▶ YOUR OBJECTIVE: Check every line below for the word "February" and copy the ones that have it.

Change detection data
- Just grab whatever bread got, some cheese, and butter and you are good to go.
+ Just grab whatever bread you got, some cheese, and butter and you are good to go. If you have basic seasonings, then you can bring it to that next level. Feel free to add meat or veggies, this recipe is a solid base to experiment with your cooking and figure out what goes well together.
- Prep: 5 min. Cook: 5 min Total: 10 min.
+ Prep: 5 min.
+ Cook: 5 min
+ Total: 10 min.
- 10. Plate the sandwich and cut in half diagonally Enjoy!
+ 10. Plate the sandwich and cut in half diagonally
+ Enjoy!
--
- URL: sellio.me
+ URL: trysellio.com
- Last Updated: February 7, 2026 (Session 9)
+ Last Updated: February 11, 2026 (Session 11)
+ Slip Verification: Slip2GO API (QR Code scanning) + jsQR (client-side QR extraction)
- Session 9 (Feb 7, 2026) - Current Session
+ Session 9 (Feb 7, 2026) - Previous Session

▶ RESULT OF THIS EXERCISE:
- Last Updated: February 7, 2026 (Session 9)
+ Last Updated: February 11, 2026 (Session 11)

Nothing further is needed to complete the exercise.